REQUIRED ACTION:
Copy exactly, and only, the lines between the start of the entries below and the line containing "2_729_24_IFN2 | Coverage: 8.9% -> 8.8%", both inclusive. Omit pictures.
─── THE RECORDS ───
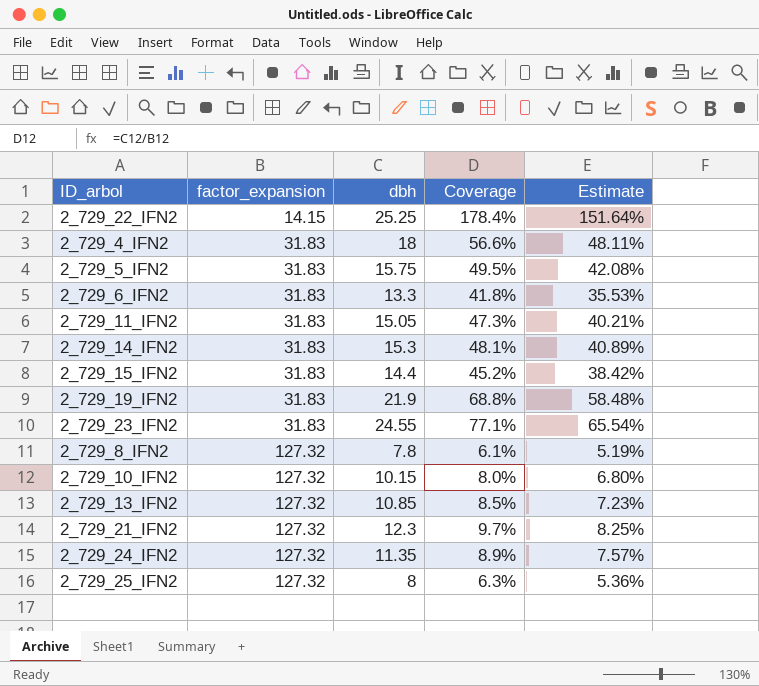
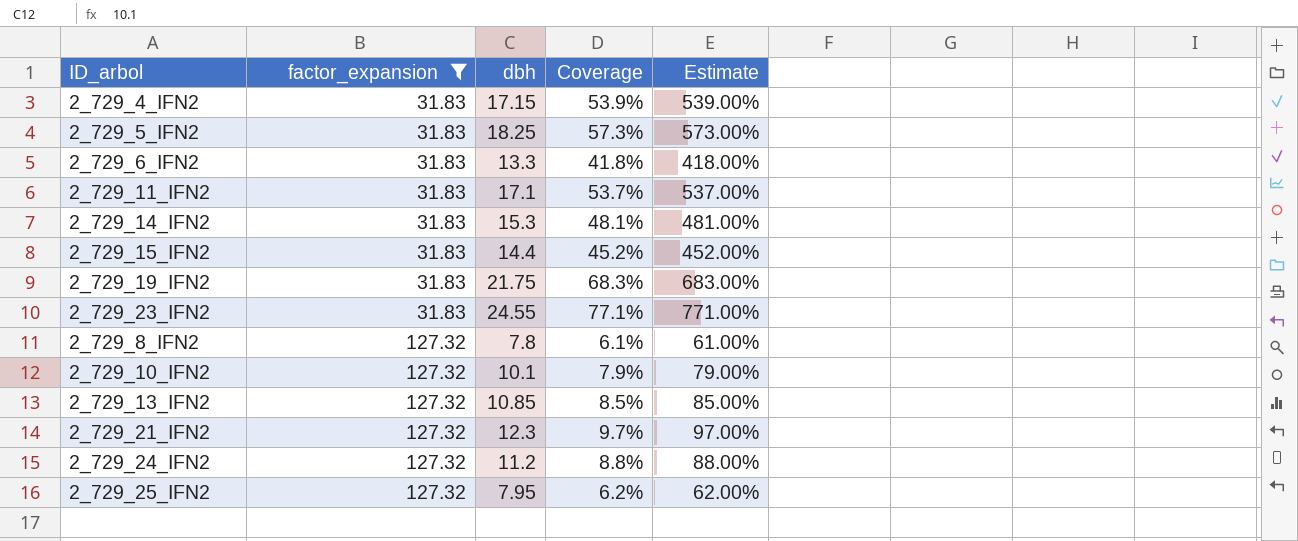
filter: none -> factor_expansion != 14.15
column Estimate | formula: [Coverage] * 0.85 -> [Coverage] * 10
2_729_4_IFN2 | dbh: 18 -> 17.15
2_729_4_IFN2 | Coverage: 56.6% -> 53.9%
2_729_5_IFN2 | dbh: 15.75 -> 18.25
2_729_5_IFN2 | Coverage: 49.5% -> 57.3%
2_729_11_IFN2 | dbh: 15.05 -> 17.1
2_729_11_IFN2 | Coverage: 47.3% -> 53.7%
2_729_19_IFN2 | dbh: 21.9 -> 21.75
2_729_19_IFN2 | Coverage: 68.8% -> 68.3%
2_729_10_IFN2 | dbh: 10.15 -> 10.1
2_729_10_IFN2 | Coverage: 8.0% -> 7.9%
2_729_24_IFN2 | dbh: 11.35 -> 11.2
2_729_24_IFN2 | Coverage: 8.9% -> 8.8%
2_729_25_IFN2 | dbh: 8 -> 7.95
2_729_25_IFN2 | Coverage: 6.3% -> 6.2%

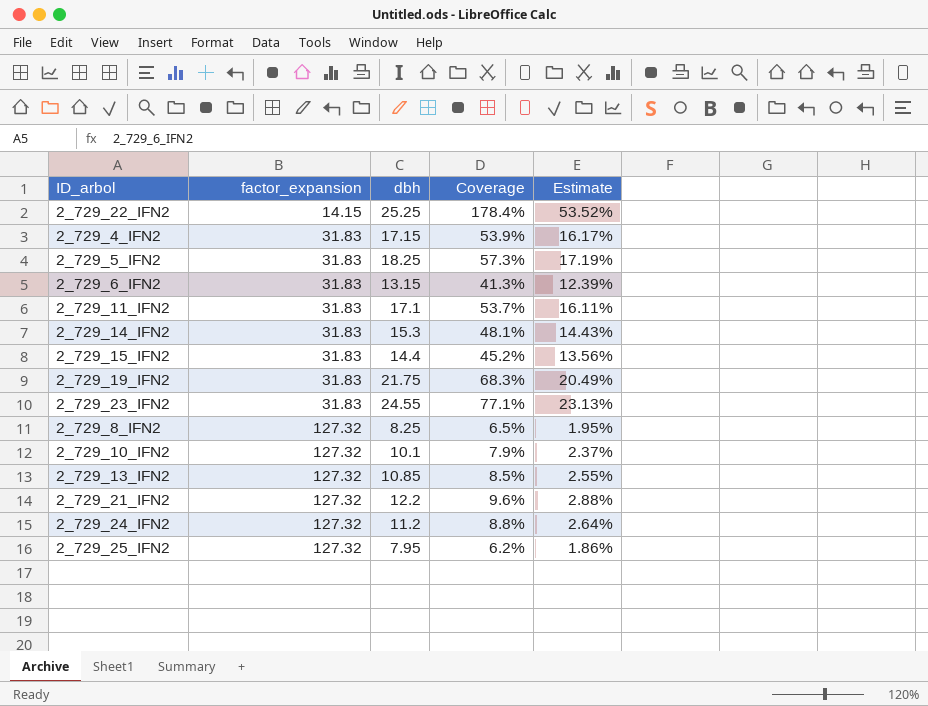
filter: factor_expansion != 14.15 -> none
column Estimate | formula: [Coverage] * 10 -> [Coverage] * 0.3
2_729_6_IFN2 | dbh: 13.3 -> 13.15
2_729_6_IFN2 | Coverage: 41.8% -> 41.3%
2_729_8_IFN2 | dbh: 7.8 -> 8.25
2_729_8_IFN2 | Coverage: 6.1% -> 6.5%
2_729_21_IFN2 | dbh: 12.3 -> 12.2
2_729_21_IFN2 | Coverage: 9.7% -> 9.6%

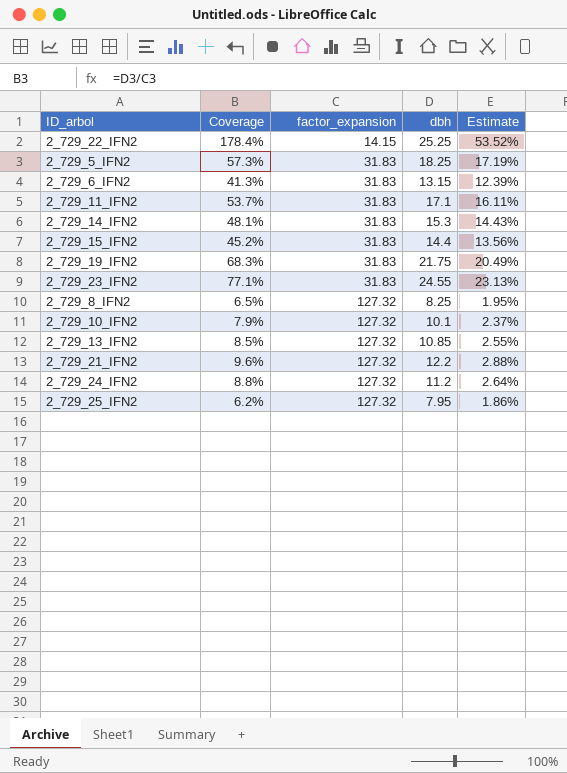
column Coverage | position: 4 -> 2
row 2_729_4_IFN2: 31.83 | 17.15 | 53.9% | 16.17% -> none

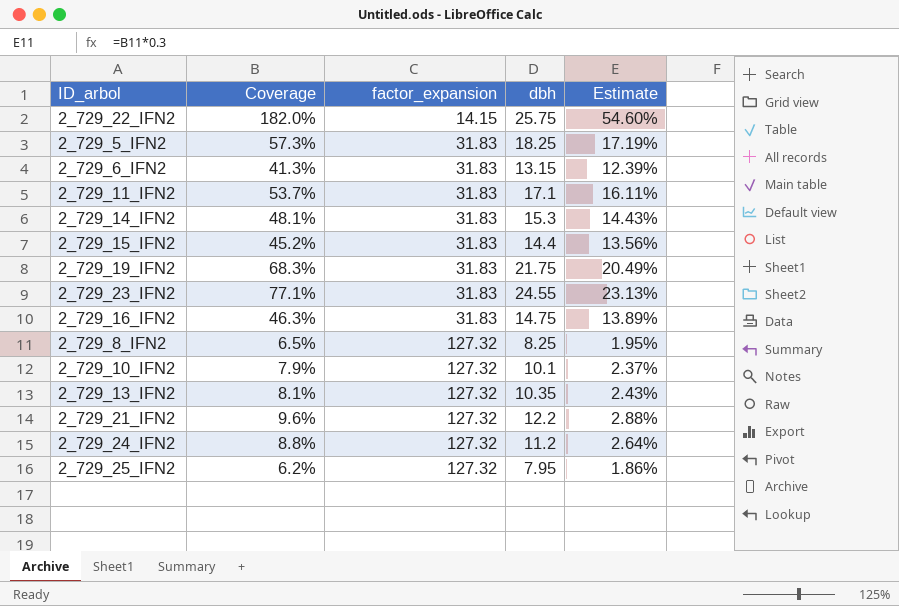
2_729_22_IFN2 | Coverage: 178.4% -> 182.0%
2_729_22_IFN2 | dbh: 25.25 -> 25.75
2_729_22_IFN2 | Estimate: 53.52% -> 54.60%
row 2_729_16_IFN2: none -> 46.3% | 31.83 | 14.75 | 13.89%
2_729_13_IFN2 | Coverage: 8.5% -> 8.1%
2_729_13_IFN2 | dbh: 10.85 -> 10.35
2_729_13_IFN2 | Estimate: 2.55% -> 2.43%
───
EXERCISE RESPONSE:
filter: none -> factor_expansion != 14.15
column Estimate | formula: [Coverage] * 0.85 -> [Coverage] * 10
2_729_4_IFN2 | dbh: 18 -> 17.15
2_729_4_IFN2 | Coverage: 56.6% -> 53.9%
2_729_5_IFN2 | dbh: 15.75 -> 18.25
2_729_5_IFN2 | Coverage: 49.5% -> 57.3%
2_729_11_IFN2 | dbh: 15.05 -> 17.1
2_729_11_IFN2 | Coverage: 47.3% -> 53.7%
2_729_19_IFN2 | dbh: 21.9 -> 21.75
2_729_19_IFN2 | Coverage: 68.8% -> 68.3%
2_729_10_IFN2 | dbh: 10.15 -> 10.1
2_729_10_IFN2 | Coverage: 8.0% -> 7.9%
2_729_24_IFN2 | dbh: 11.35 -> 11.2
2_729_24_IFN2 | Coverage: 8.9% -> 8.8%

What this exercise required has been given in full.